In one of his most moving poems, “The Woman at the Washington Zoo,” Randall Jarrell (1914-1965) presents a woman of no particular accomplishment who—feeling her life drab and colorless—looks at the caged animals, “these beings trapped / As I am trapped but not, themselves, the trap.” Given the banality of her life, it is her foreknowledge of impending death that preoccupies the poet. The routine, the ordinary, the humdrum have become too much for her. She seeks deliverance, even at the price of some imagined violence. In the end, thinking about the vulture, tearing at “the white rat that the foxes left,” she begs it to transfigure itself and step down to her “as man.” And the poem concludes, “You know what I was, / You see what I am: change me, change me!”

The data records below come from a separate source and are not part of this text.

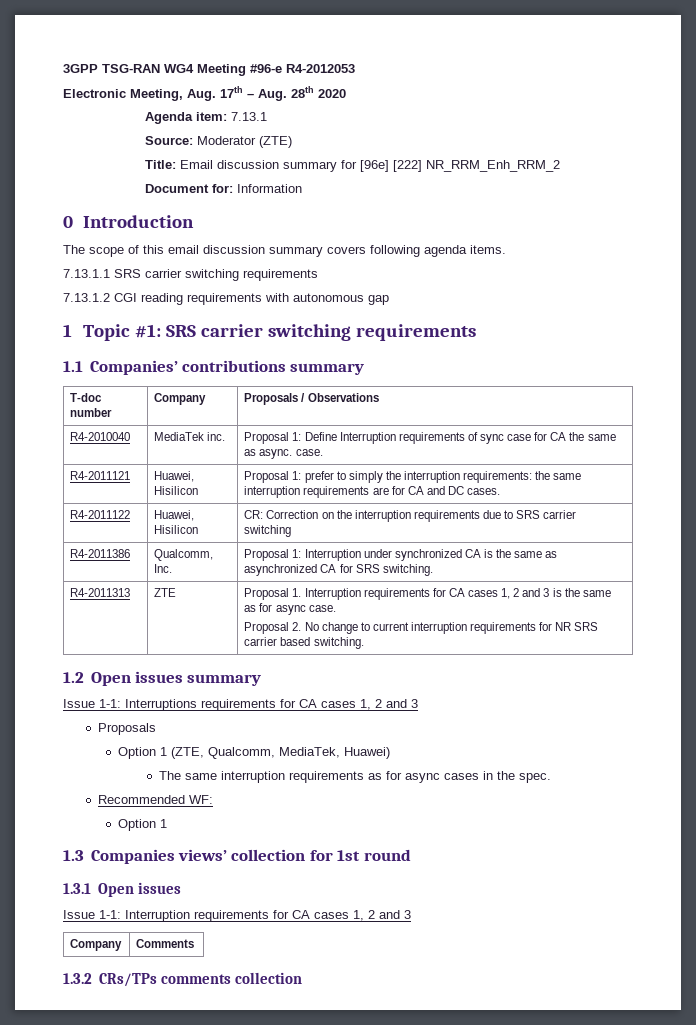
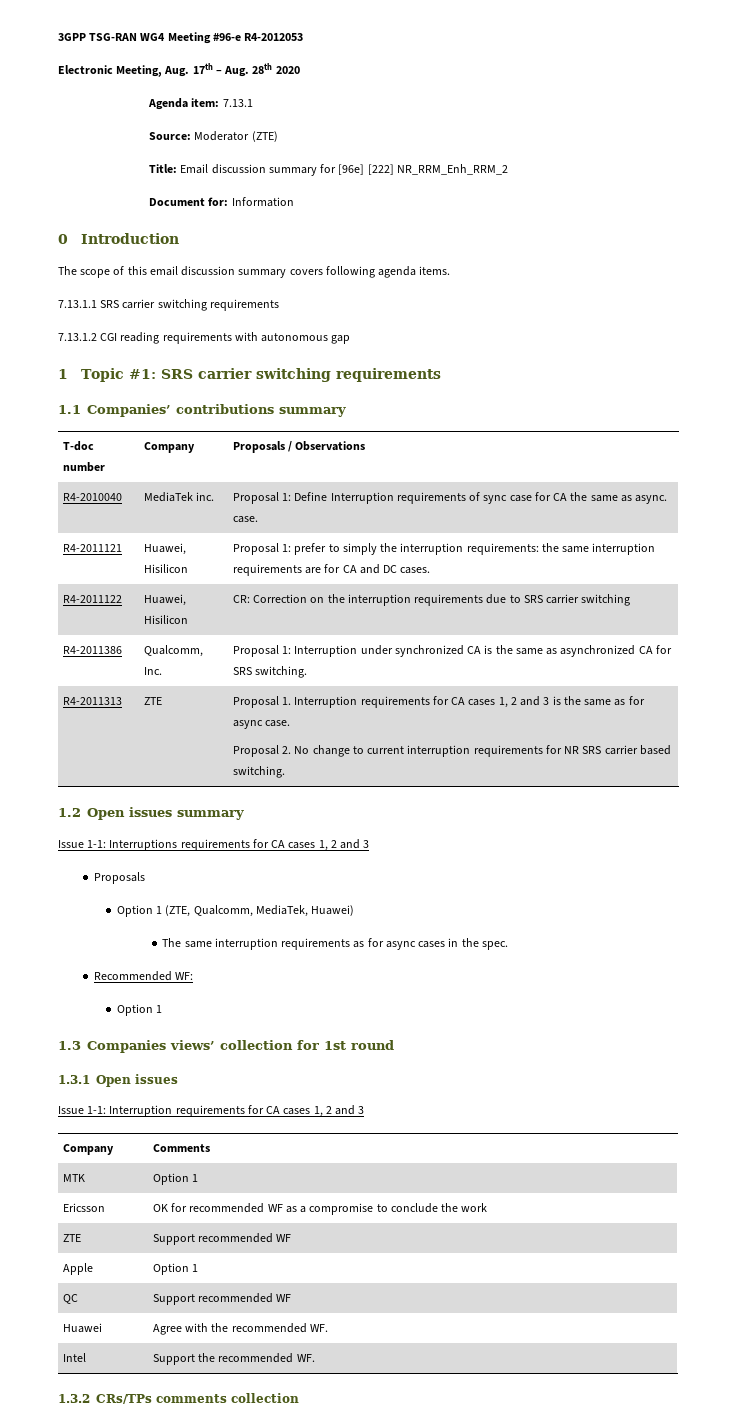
+ MTK | Option 1
+ Ericsson | OK for recommended WF as a compromise to conclude the work
+ ZTE | Support recommended WF
+ Apple | Option 1
+ QC | Support recommended WF
+ Huawei | Agree with the recommended WF.
+ Intel | Support the recommended WF.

This longing for change is Jarrell’s most emotionally intense, most highly charged theme. To transformation, to metamorphosis, even to transmogrification in its more grotesque forms Jarrell returned, again and again, in poem after poem. That in some profound way he was always dissatisfied with himself seems inescapable. And the shocking news, in October 1965, that this distinguished poet had been struck by an automobile on a dark highway in Chapel Hill, North Carolina, raised an ambiguous question as to whether it had been an accident or whether he had thrown himself in front of the speeding car. I shall return to this question in a moment, and to the sense of the event as given by William H. Pritchard in his new biography, Randall Jarrell: A Literary Life.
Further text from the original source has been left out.